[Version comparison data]
=== Section Start ===

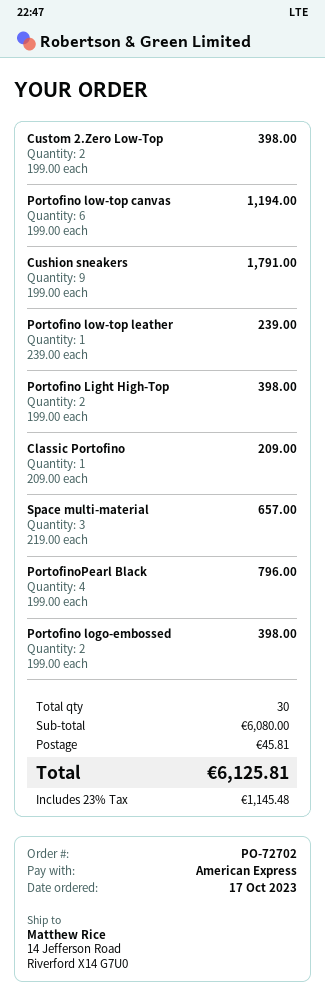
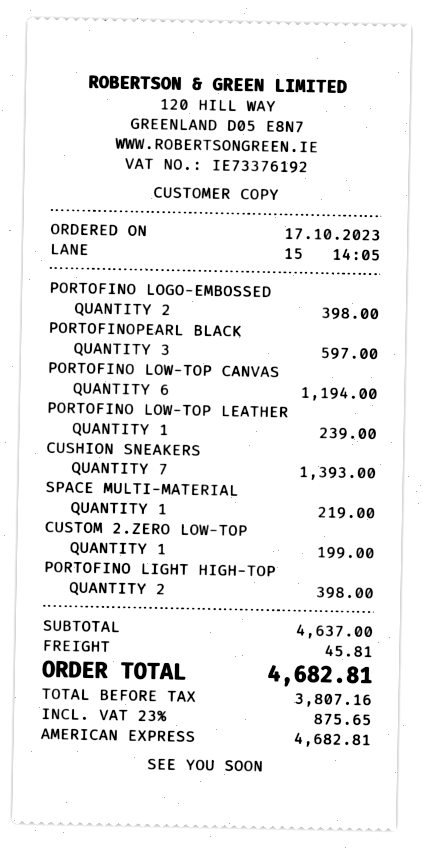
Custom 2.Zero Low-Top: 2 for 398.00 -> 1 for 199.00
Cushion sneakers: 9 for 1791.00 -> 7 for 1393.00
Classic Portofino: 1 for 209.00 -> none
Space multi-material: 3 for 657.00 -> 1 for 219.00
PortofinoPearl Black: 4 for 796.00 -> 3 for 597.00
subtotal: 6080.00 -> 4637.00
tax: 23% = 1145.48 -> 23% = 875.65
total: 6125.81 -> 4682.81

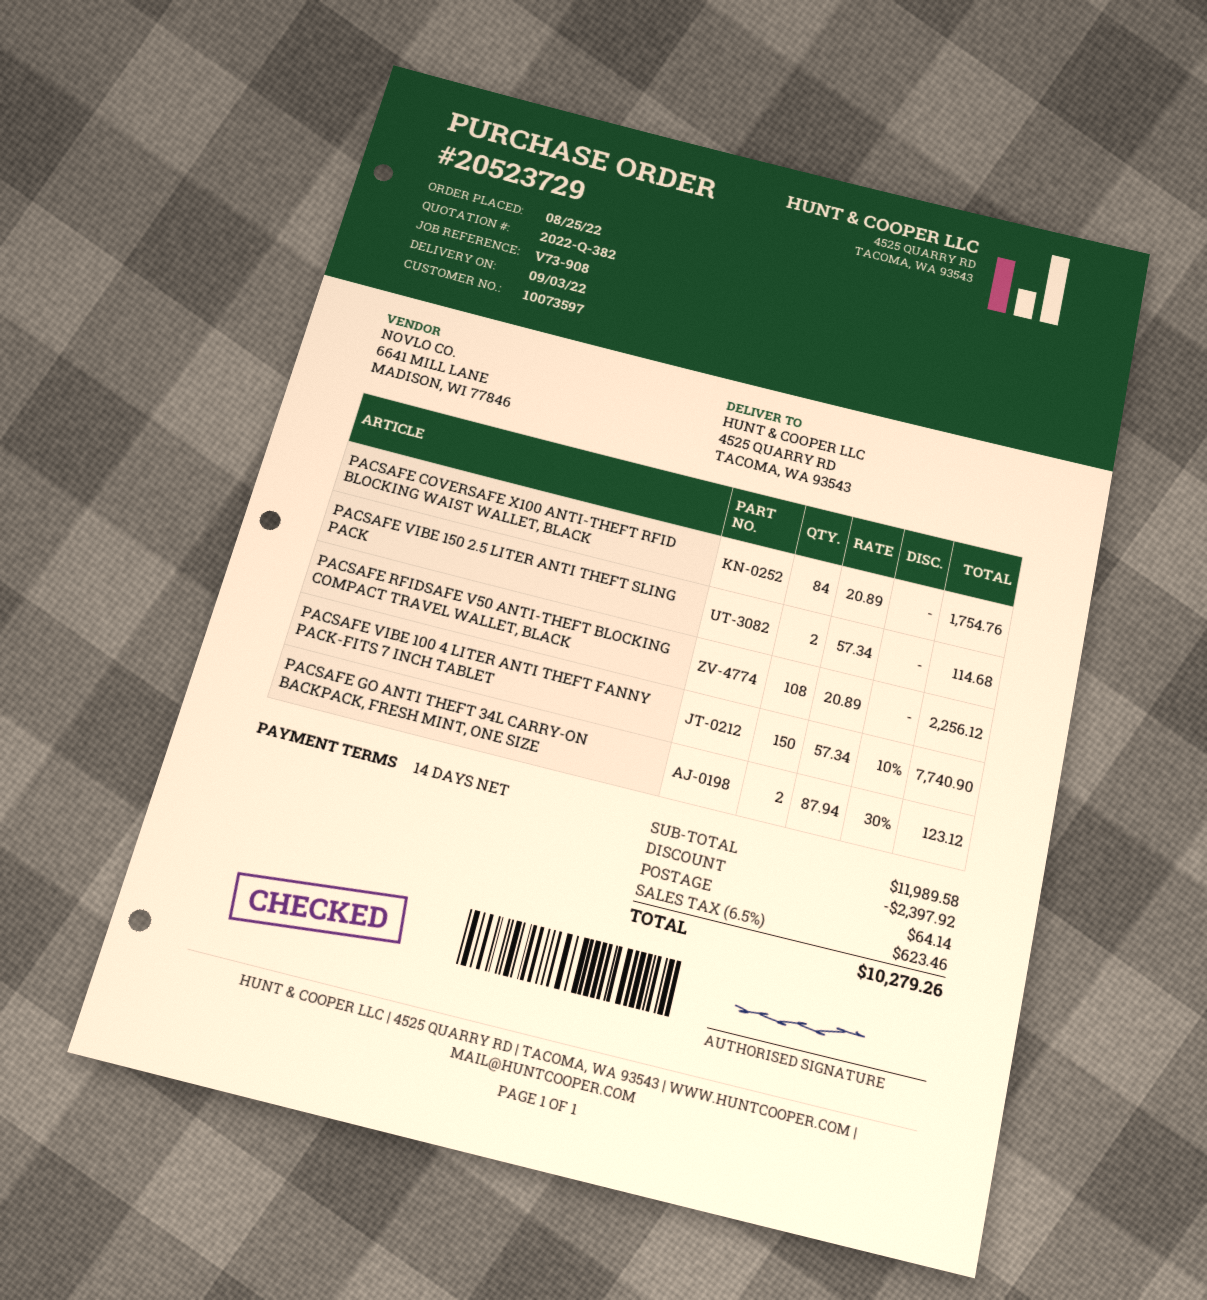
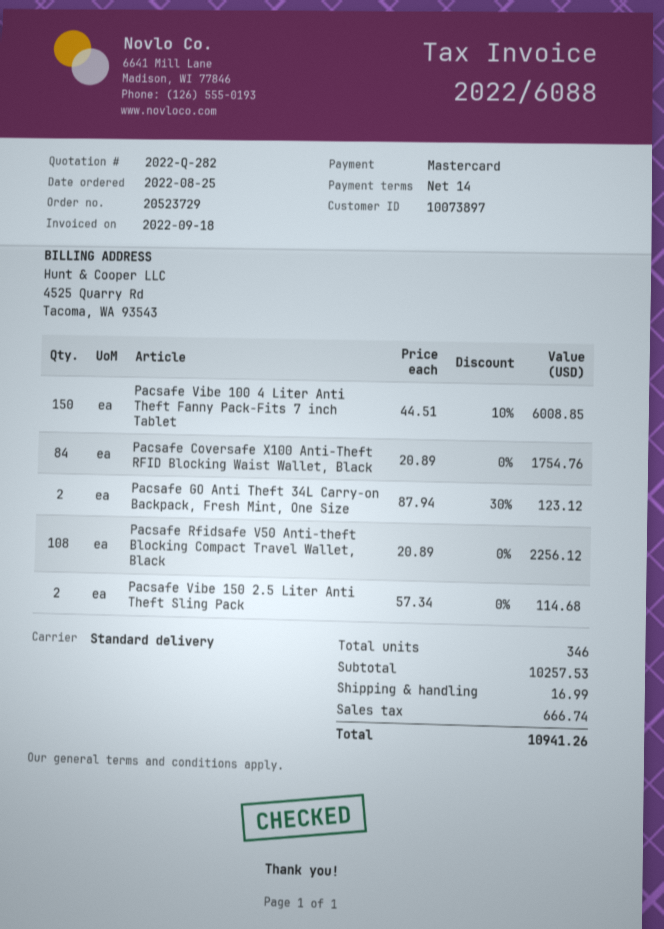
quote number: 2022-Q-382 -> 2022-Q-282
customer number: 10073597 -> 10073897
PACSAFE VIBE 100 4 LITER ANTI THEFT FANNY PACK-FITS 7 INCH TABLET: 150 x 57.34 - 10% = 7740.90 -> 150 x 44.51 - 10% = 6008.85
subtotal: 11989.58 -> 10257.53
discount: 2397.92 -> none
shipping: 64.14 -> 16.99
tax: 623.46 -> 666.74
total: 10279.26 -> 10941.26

=== Section End ===

**TASK BRIEF:**
Look through the entries above. Copy each line in which the string "none" occurs.

**RESPONSE TO THE EXERCISE:**
Classic Portofino: 1 for 209.00 -> none
discount: 2397.92 -> none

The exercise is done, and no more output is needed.